9. The obstacle avoidance method for low-altitude inspection UAVs according to claim 1, characterized in that: The specific process of step S5 includes: The UAV flight controller generates low-level control commands based on the obstacle avoidance trajectory and sends them to the UAV flight controller to drive the UAV to fly along the obstacle avoidance trajectory.

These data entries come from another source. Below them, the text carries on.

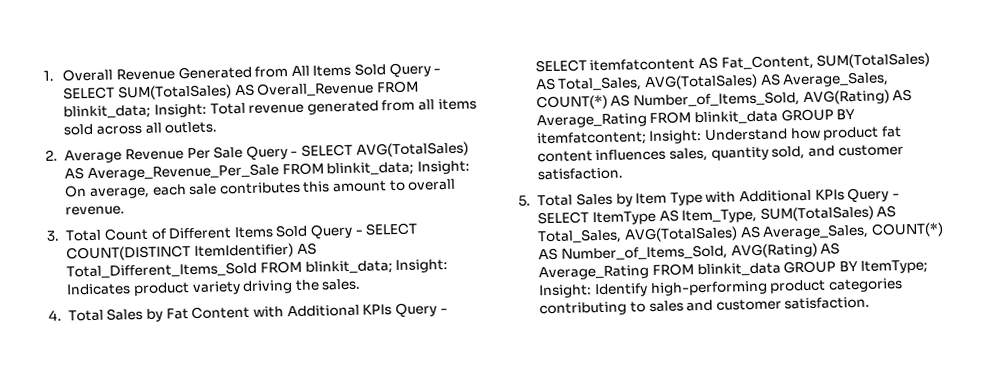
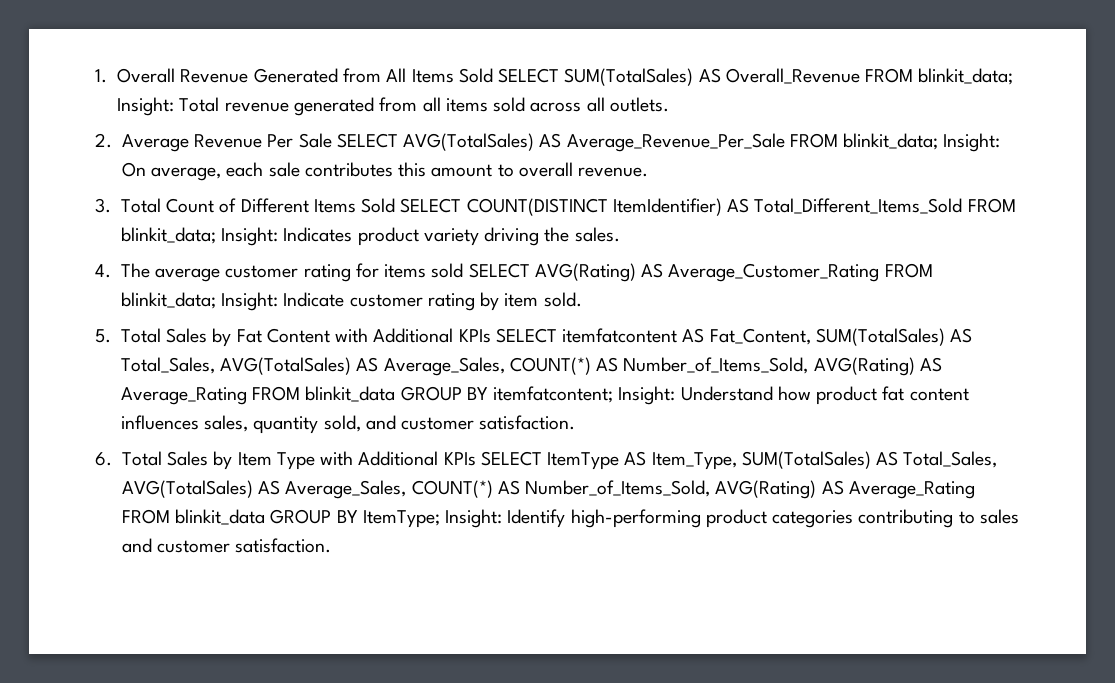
- 1. Overall Revenue Generated from All Items Sold Query - SELECT SUM(TotalSales) AS Overall_Revenue FROM blinkit_data; Insight: Total revenue generated from all items sold across all outlets.
+ 1. Overall Revenue Generated from All Items Sold SELECT SUM(TotalSales) AS Overall_Revenue FROM blinkit_data; Insight: Total revenue generated from all items sold across all outlets.
- 2. Average Revenue Per Sale Query - SELECT AVG(TotalSales) AS Average_Revenue_Per_Sale FROM blinkit_data; Insight: On average, each sale contributes this amount to overall revenue.
+ 2. Average Revenue Per Sale SELECT AVG(TotalSales) AS Average_Revenue_Per_Sale FROM blinkit_data; Insight: On average, each sale contributes this amount to overall revenue.
- 3. Total Count of Different Items Sold Query - SELECT COUNT(DISTINCT ItemIdentifier) AS Total_Different_Items_Sold FROM blinkit_data; Insight: Indicates product variety driving the sales.
+ 3. Total Count of Different Items Sold SELECT COUNT(DISTINCT ItemIdentifier) AS Total_Different_Items_Sold FROM blinkit_data; Insight: Indicates product variety driving the sales.
- 4. Total Sales by Fat Content with Additional KPIs Query - SELECT itemfatcontent AS Fat_Content, SUM(TotalSales) AS Total_Sales, AVG(TotalSales) AS Average_Sales, COUNT(*) AS Number_of_Items_Sold, AVG(Rating) AS Average_Rating FROM blinkit_data GROUP BY itemfatcontent; Insight: Understand how product fat content influences sales, quantity sold, and customer satisfaction.
+ 4. The average customer rating for items sold SELECT AVG(Rating) AS Average_Customer_Rating FROM blinkit_data; Insight: Indicate customer rating by item sold.
+ 5. Total Sales by Fat Content with Additional KPIs SELECT itemfatcontent AS Fat_Content, SUM(TotalSales) AS Total_Sales, AVG(TotalSales) AS Average_Sales, COUNT(*) AS Number_of_Items_Sold, AVG(Rating) AS Average_Rating FROM blinkit_data GROUP BY itemfatcontent; Insight: Understand how product fat content influences sales, quantity sold, and customer satisfaction.
- 5. Total Sales by Item Type with Additional KPIs Query - SELECT ItemType AS Item_Type, SUM(TotalSales) AS Total_Sales, AVG(TotalSales) AS Average_Sales, COUNT(*) AS Number_of_Items_Sold, AVG(Rating) AS Average_Rating FROM blinkit_data GROUP BY ItemType; Insight: Identify high-performing product categories contributing to sales and customer satisfaction.
+ 6. Total Sales by Item Type with Additional KPIs SELECT ItemType AS Item_Type, SUM(TotalSales) AS Total_Sales, AVG(TotalSales) AS Average_Sales, COUNT(*) AS Number_of_Items_Sold, AVG(Rating) AS Average_Rating FROM blinkit_data GROUP BY ItemType; Insight: Identify high-performing product categories contributing to sales and customer satisfaction.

10. A system for performing the obstacle avoidance method for low-altitude inspection UAVs according to claims 1-9, characterized in that: include: The environmental fusion perception data acquisition module collects environmental perception data from several inspection drones through a multimodal sensor array mounted on several inspection drones, and performs time synchronization, spatial registration and multi-scale fusion processing to generate unified environmental fusion perception data. The dynamic environment module is a construction module that builds a dynamic environment model for UAVs based on environmental fusion perception data, including a static obstacle distribution model and a dynamic obstacle prediction model. The collision risk assessment module acquires drone mission planning information and assesses the collision risk signals of several drones based on the drone dynamic environment model, while selecting obstacle avoidance strategies. The obstacle avoidance trajectory generation and optimization module plans several obstacle avoidance trajectories for the inspection drone in the drone dynamic environment model based on the obstacle avoidance strategy, the current position of the inspection drone, and the target waypoint, and optimizes them through simulation. The obstacle avoidance trajectory execution module converts the optimized obstacle avoidance trajectory into a series of flight control commands, which are then transmitted to the UAV flight controller to drive the UAV to execute them.